┌─ Data extracts

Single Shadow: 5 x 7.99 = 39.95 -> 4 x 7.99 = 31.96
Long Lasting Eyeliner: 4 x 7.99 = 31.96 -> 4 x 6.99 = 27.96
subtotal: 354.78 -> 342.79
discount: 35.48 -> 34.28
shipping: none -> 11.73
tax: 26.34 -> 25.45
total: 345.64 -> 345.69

└─
┌─ Data extracts

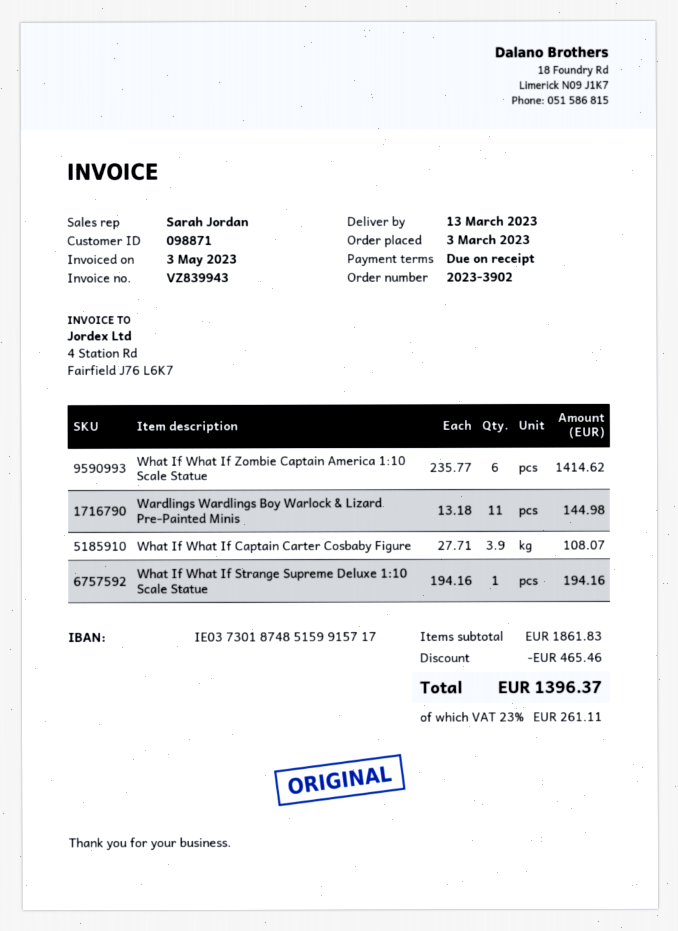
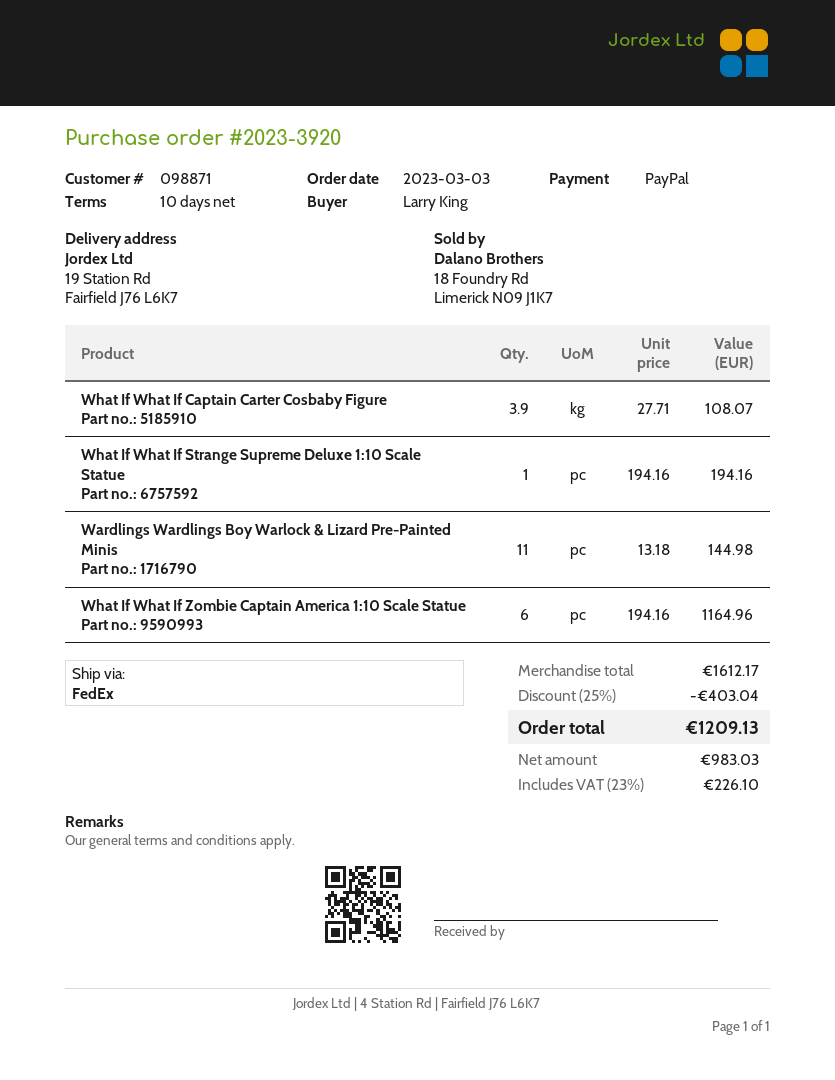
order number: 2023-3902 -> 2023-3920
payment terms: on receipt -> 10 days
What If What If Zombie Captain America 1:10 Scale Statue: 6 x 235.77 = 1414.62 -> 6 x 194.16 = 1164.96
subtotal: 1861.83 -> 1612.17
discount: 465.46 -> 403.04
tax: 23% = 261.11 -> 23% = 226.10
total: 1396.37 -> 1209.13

└─

Problem to solve:
All lines with the word "subtotal" are needed; pull them from the entries and copy each.

Response area:
subtotal: 354.78 -> 342.79
subtotal: 1861.83 -> 1612.17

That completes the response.